═══ Data extracts

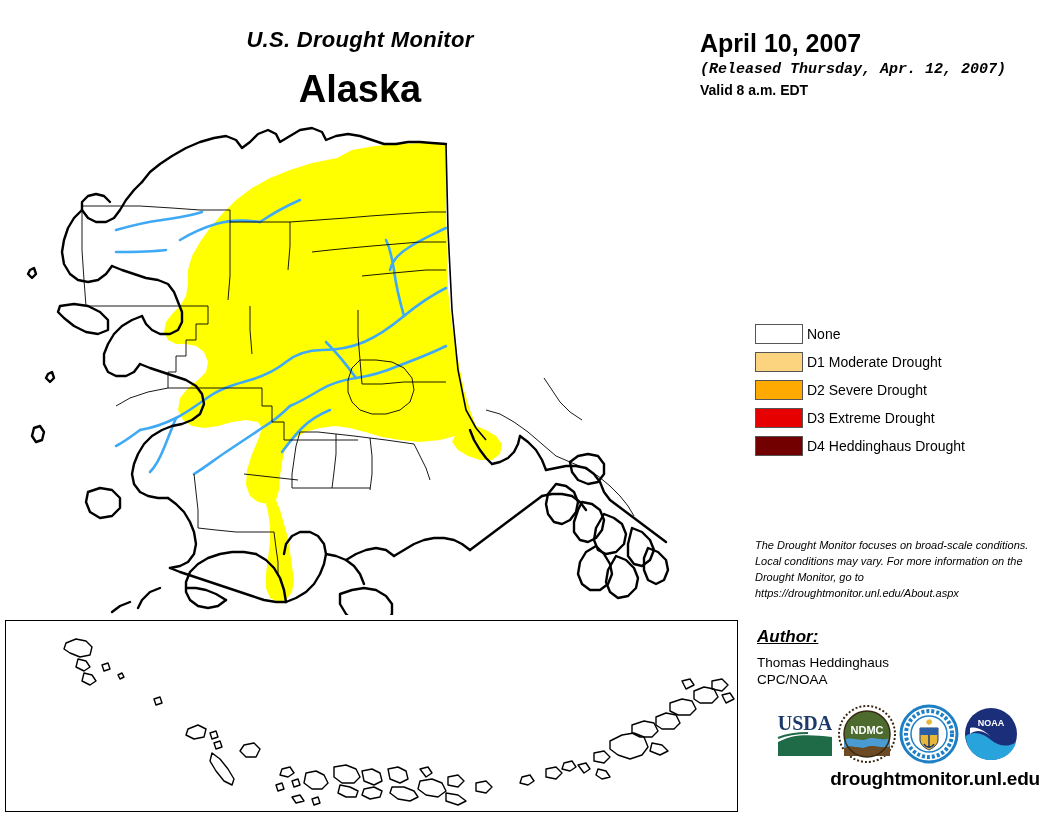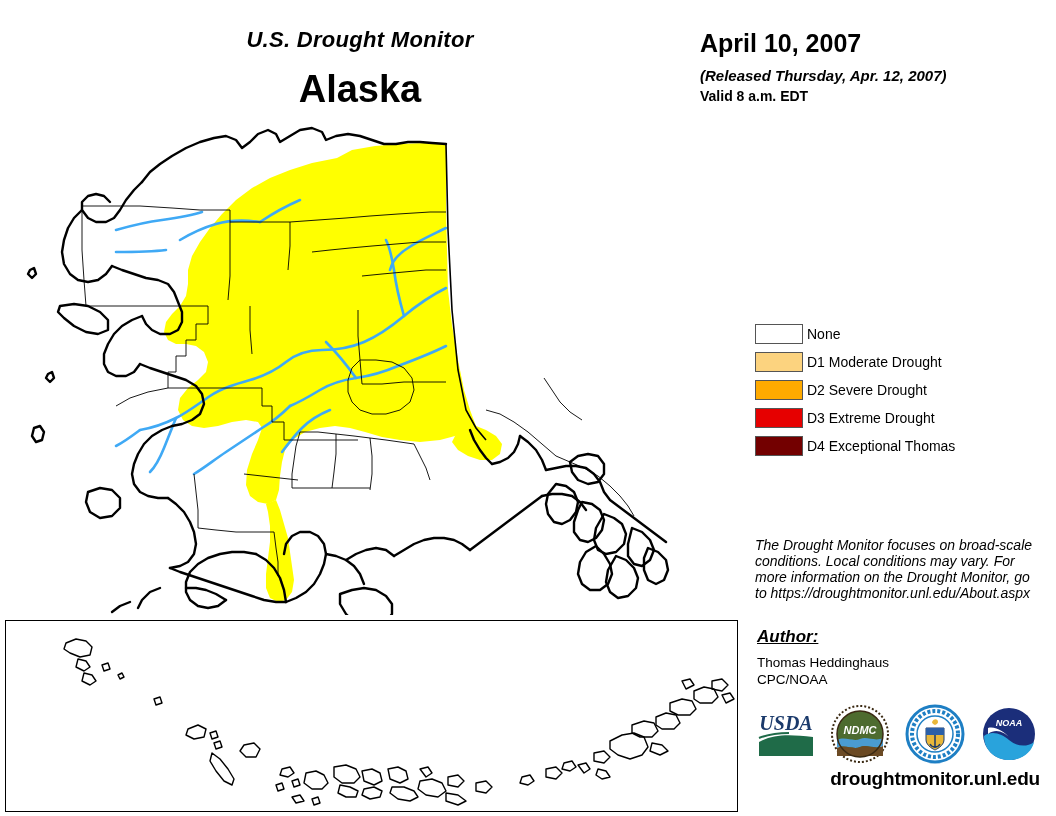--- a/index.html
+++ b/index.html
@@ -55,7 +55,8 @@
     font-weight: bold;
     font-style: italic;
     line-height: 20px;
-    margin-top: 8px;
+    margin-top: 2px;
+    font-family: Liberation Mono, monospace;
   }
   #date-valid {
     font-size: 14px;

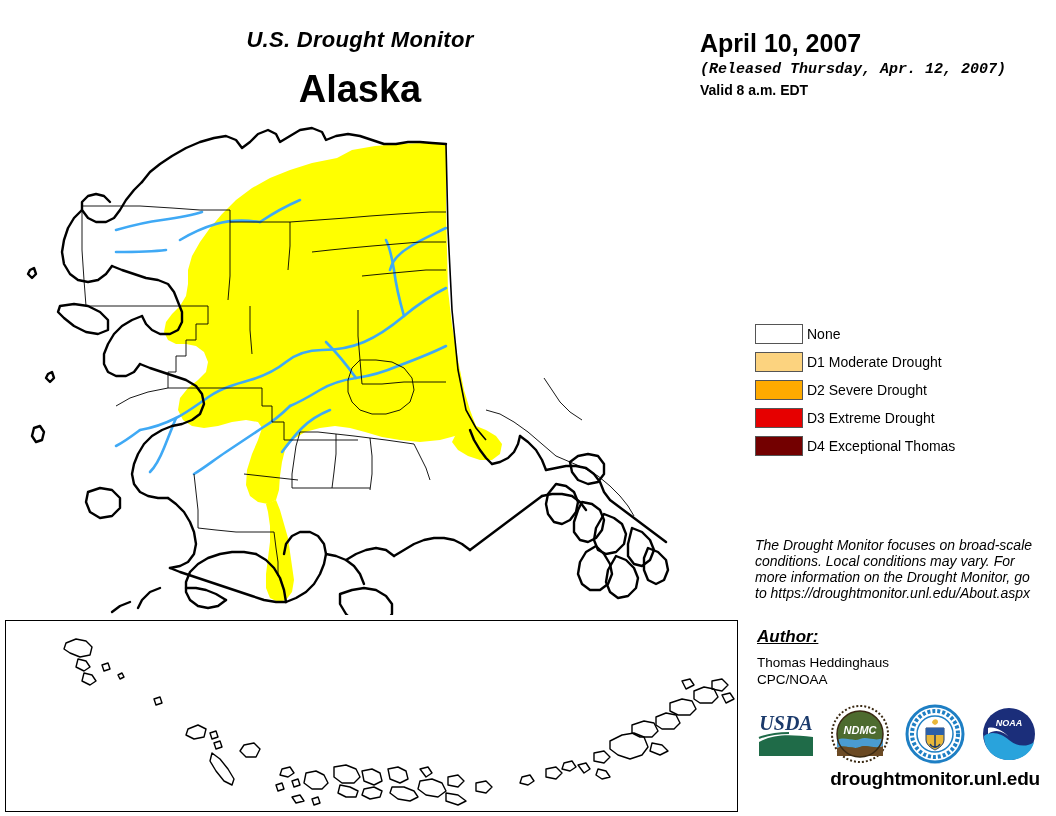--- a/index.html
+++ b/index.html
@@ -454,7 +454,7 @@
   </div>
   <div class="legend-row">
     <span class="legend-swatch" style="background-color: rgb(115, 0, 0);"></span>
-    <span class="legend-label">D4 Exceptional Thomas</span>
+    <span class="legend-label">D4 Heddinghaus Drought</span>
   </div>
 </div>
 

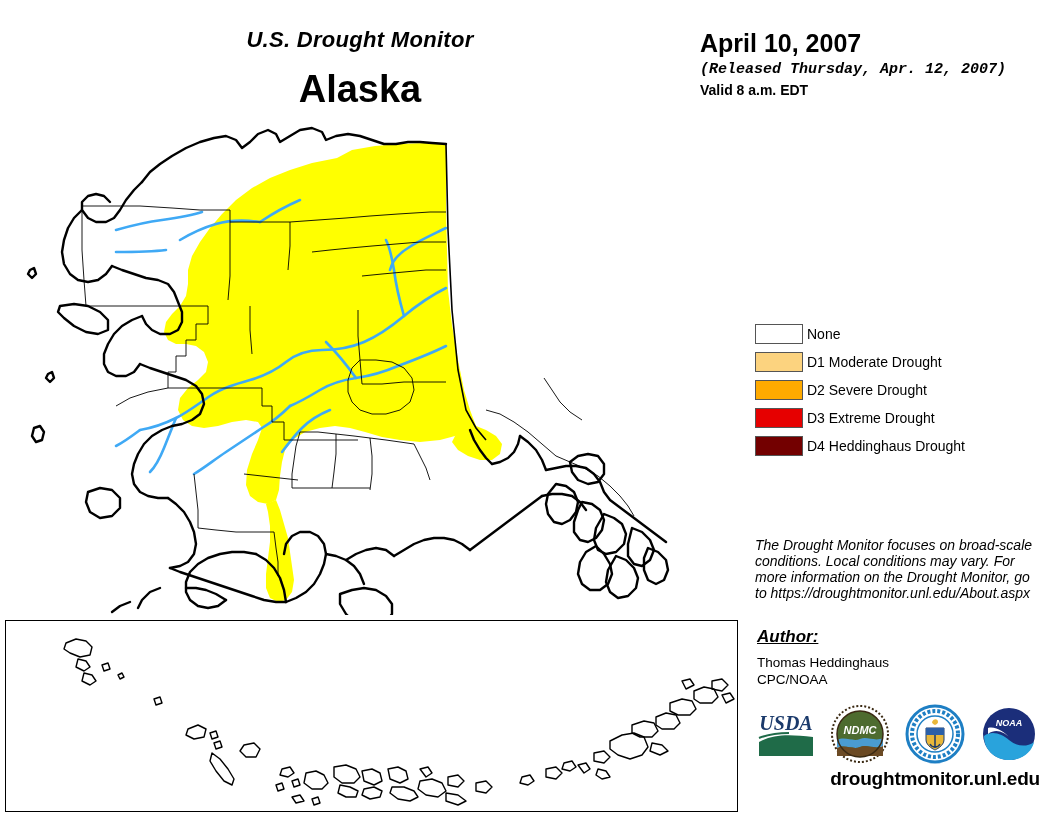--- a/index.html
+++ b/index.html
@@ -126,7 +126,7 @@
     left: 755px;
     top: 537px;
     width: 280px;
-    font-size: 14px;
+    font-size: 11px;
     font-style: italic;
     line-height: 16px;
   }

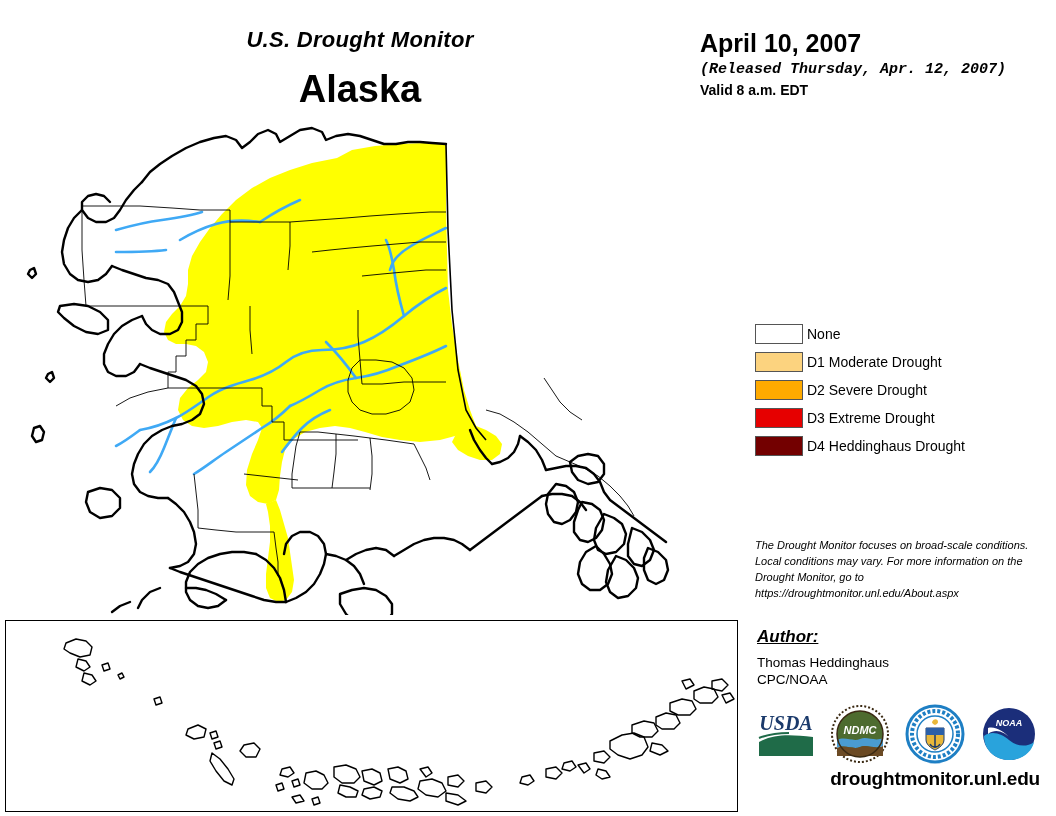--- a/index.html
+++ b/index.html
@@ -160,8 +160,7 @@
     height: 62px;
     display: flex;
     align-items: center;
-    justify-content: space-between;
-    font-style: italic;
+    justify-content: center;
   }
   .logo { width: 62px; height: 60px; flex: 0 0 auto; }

══════

The required output is each record above, reproduced exactly, without its pictures.

--- a/index.html
+++ b/index.html
@@ -55,7 +55,8 @@
     font-weight: bold;
     font-style: italic;
     line-height: 20px;
-    margin-top: 8px;
+    margin-top: 2px;
+    font-family: Liberation Mono, monospace;
   }
   #date-valid {
     font-size: 14px;

--- a/index.html
+++ b/index.html
@@ -454,7 +454,7 @@
   </div>
   <div class="legend-row">
     <span class="legend-swatch" style="background-color: rgb(115, 0, 0);"></span>
-    <span class="legend-label">D4 Exceptional Thomas</span>
+    <span class="legend-label">D4 Heddinghaus Drought</span>
   </div>
 </div>
 

--- a/index.html
+++ b/index.html
@@ -126,7 +126,7 @@
     left: 755px;
     top: 537px;
     width: 280px;
-    font-size: 14px;
+    font-size: 11px;
     font-style: italic;
     line-height: 16px;
   }

--- a/index.html
+++ b/index.html
@@ -160,8 +160,7 @@
     height: 62px;
     display: flex;
     align-items: center;
-    justify-content: space-between;
-    font-style: italic;
+    justify-content: center;
   }
   .logo { width: 62px; height: 60px; flex: 0 0 auto; }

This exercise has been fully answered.